#### Task brief:
Your task is to transcribe all of the data below exactly, omitting the images.

.....

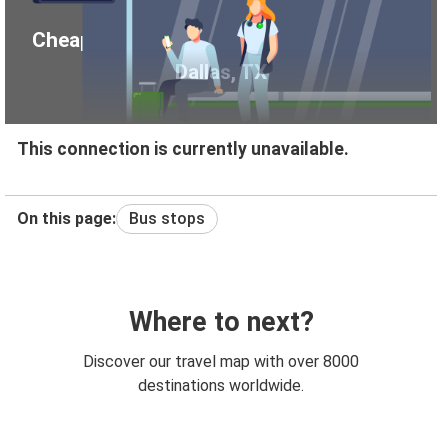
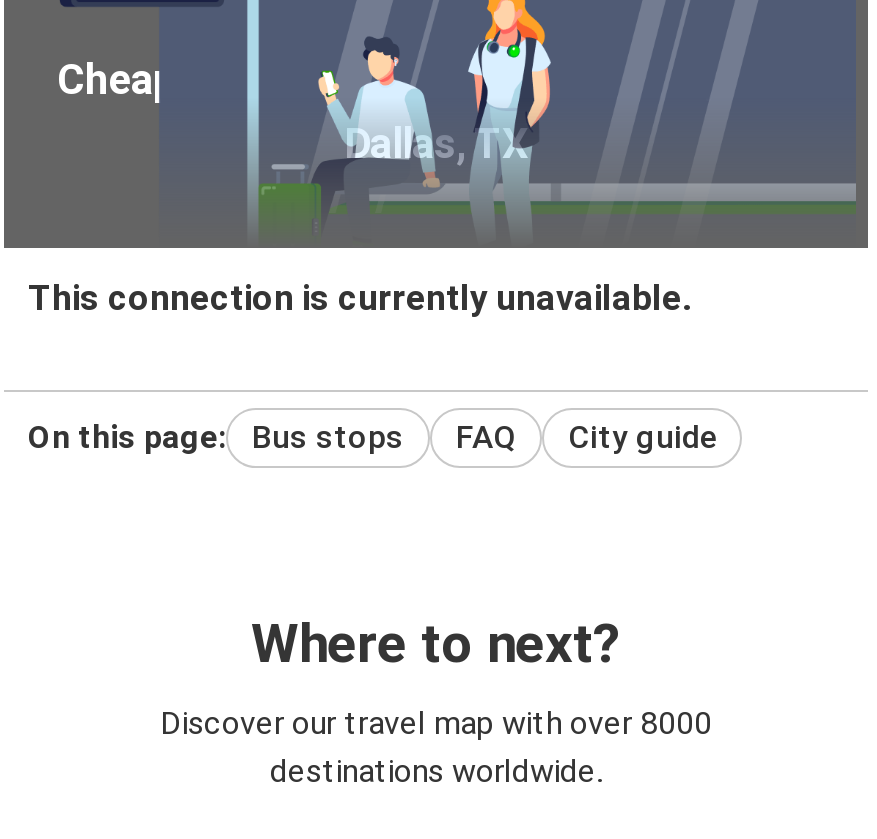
+ FAQ
+ City guide
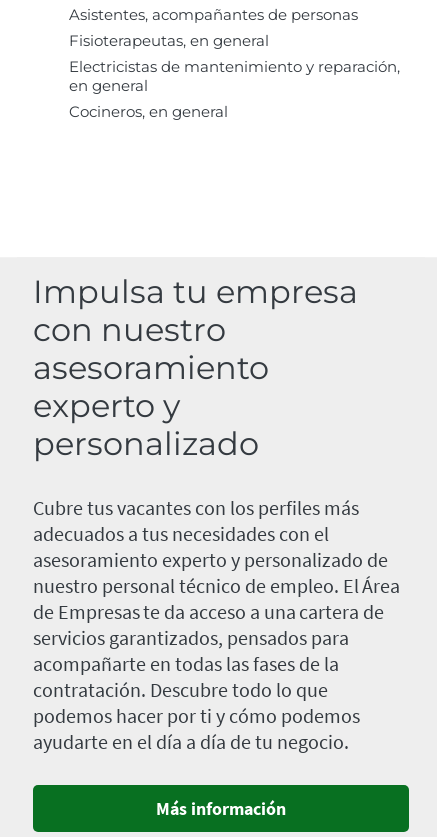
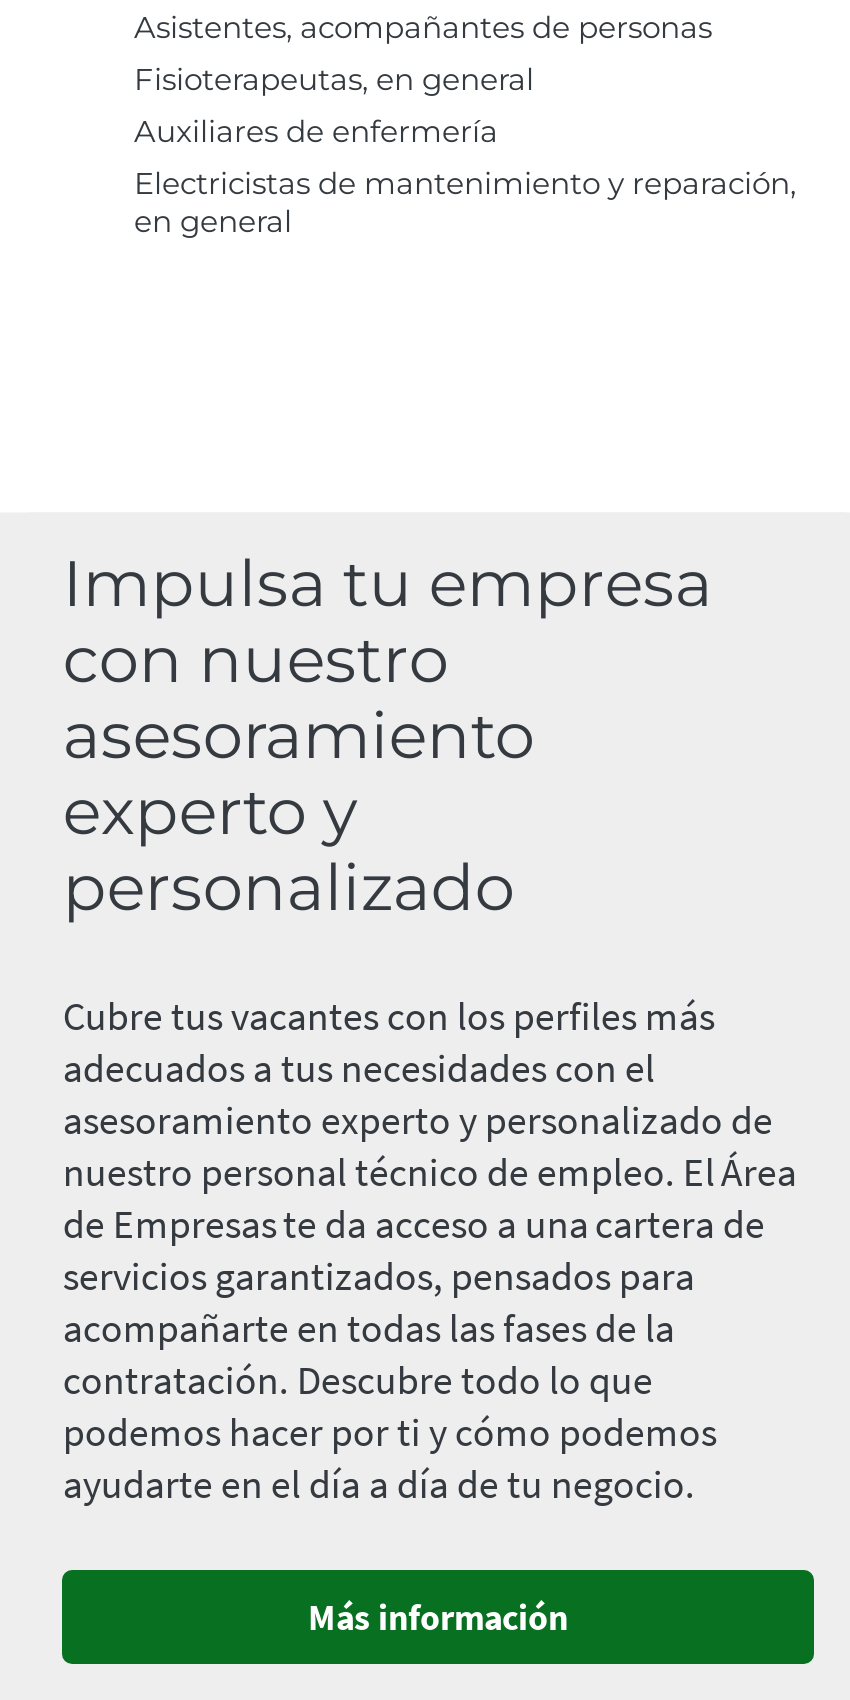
+ Auxiliares de enfermería

moved down: Electricistas de mantenimiento y reparación, | en general

- Cocineros, en general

.....

#### Result for this task:
+ FAQ
+ City guide
+ Auxiliares de enfermería

moved down: Electricistas de mantenimiento y reparación, | en general

- Cocineros, en general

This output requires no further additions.